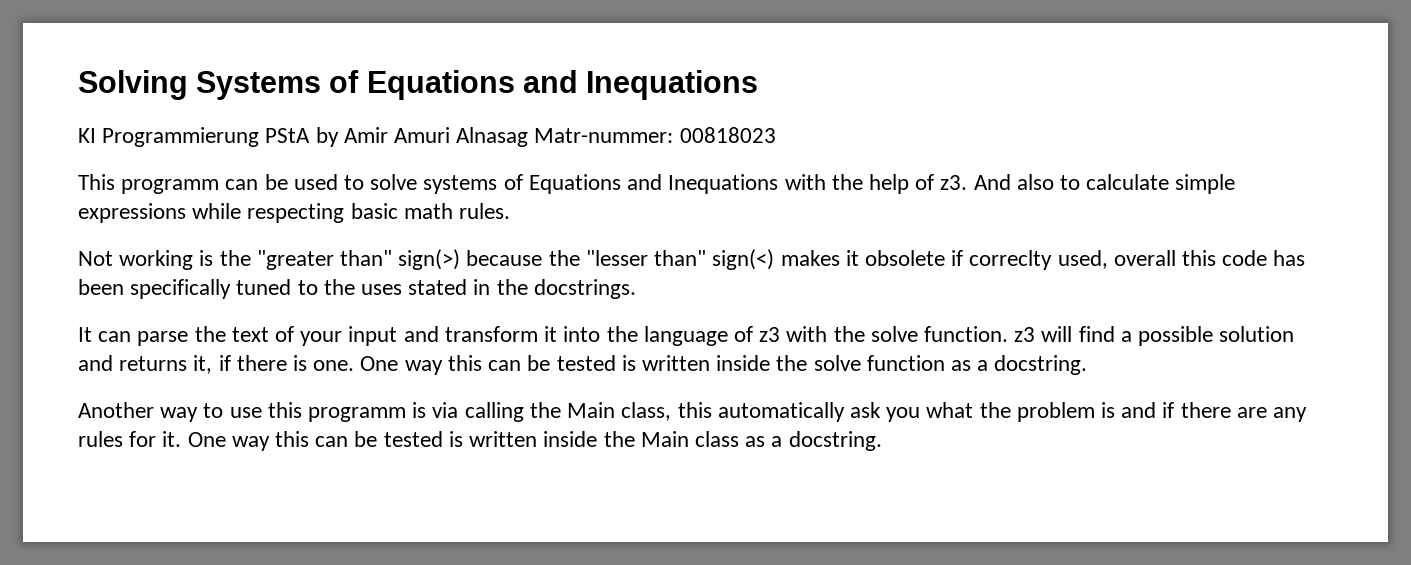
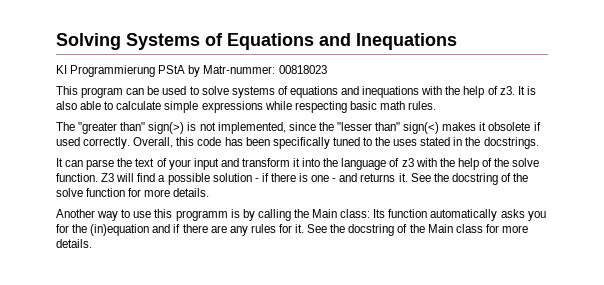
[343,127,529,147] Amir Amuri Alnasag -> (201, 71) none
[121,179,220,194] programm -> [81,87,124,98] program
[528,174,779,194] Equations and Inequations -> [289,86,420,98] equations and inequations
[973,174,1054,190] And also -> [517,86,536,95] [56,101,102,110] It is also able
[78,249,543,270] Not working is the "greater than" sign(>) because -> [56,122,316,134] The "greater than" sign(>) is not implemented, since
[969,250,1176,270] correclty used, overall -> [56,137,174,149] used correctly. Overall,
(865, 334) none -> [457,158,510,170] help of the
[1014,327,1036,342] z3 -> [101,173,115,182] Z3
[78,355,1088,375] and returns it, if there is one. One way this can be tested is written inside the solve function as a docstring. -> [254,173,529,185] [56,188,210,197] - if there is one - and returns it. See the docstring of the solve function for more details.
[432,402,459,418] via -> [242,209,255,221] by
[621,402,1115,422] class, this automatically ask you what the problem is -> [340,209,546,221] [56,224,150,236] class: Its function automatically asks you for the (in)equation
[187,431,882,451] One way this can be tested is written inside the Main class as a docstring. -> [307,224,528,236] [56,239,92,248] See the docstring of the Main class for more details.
--------------------------------------------------
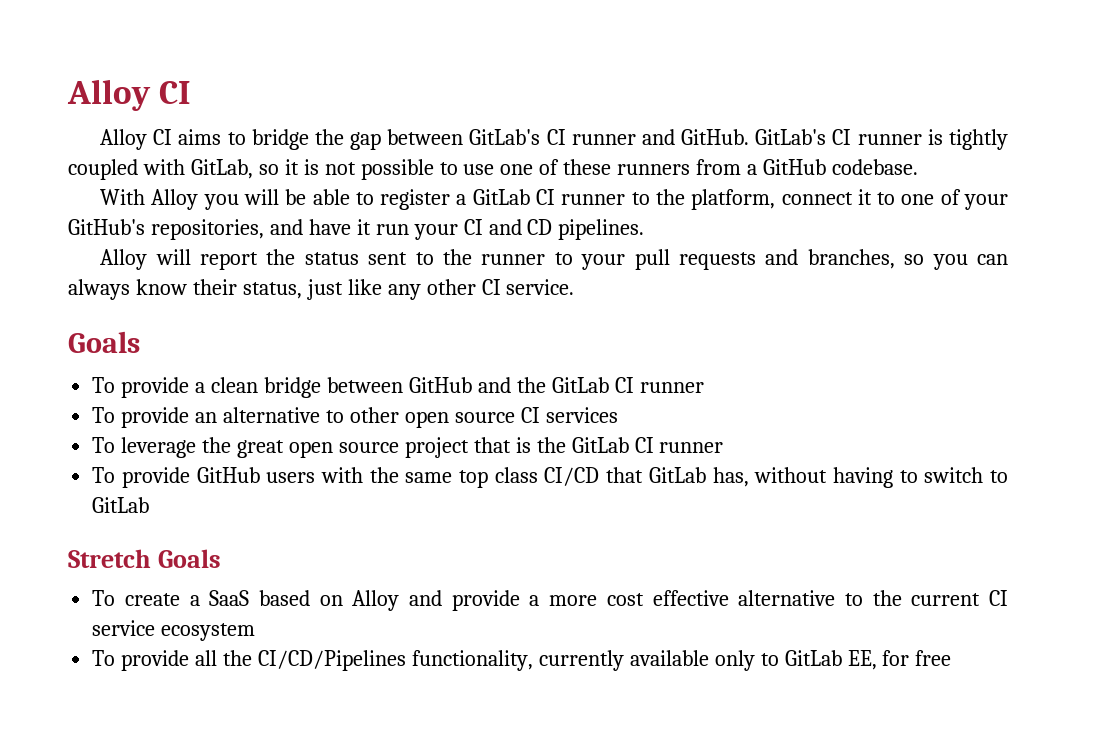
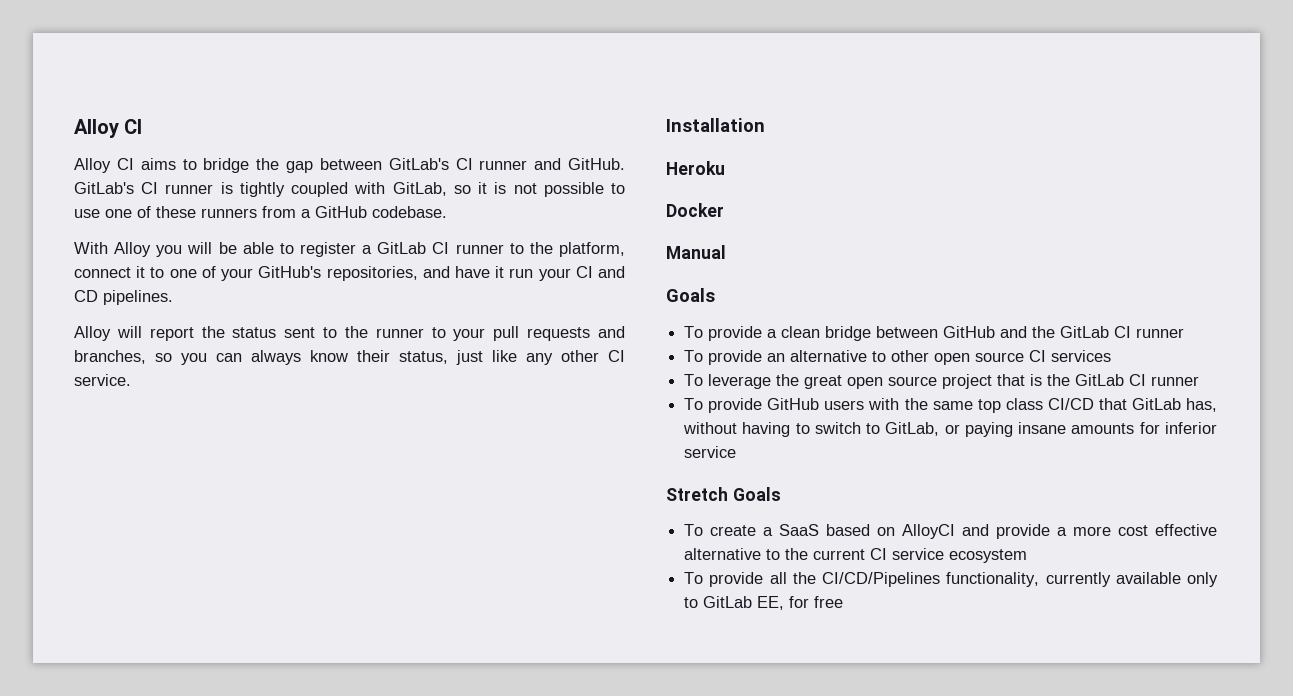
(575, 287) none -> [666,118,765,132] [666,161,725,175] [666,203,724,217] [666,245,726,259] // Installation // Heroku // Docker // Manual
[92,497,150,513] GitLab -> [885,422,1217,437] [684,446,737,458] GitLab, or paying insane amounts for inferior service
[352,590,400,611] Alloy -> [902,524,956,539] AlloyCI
--------------------------------------------------
* Directions *
Set down only the lines above that fall between the line holding "[78,355,1088,375] and returns" and the line holding "[187,431,882,451] One way", inclusive, keeping each exact.

* Your solution *
[78,355,1088,375] and returns it, if there is one. One way this can be tested is written inside the solve function as a docstring. -> [254,173,529,185] [56,188,210,197] - if there is one - and returns it. See the docstring of the solve function for more details.
[432,402,459,418] via -> [242,209,255,221] by
[621,402,1115,422] class, this automatically ask you what the problem is -> [340,209,546,221] [56,224,150,236] class: Its function automatically asks you for the (in)equation
[187,431,882,451] One way this can be tested is written inside the Main class as a docstring. -> [307,224,528,236] [56,239,92,248] See the docstring of the Main class for more details.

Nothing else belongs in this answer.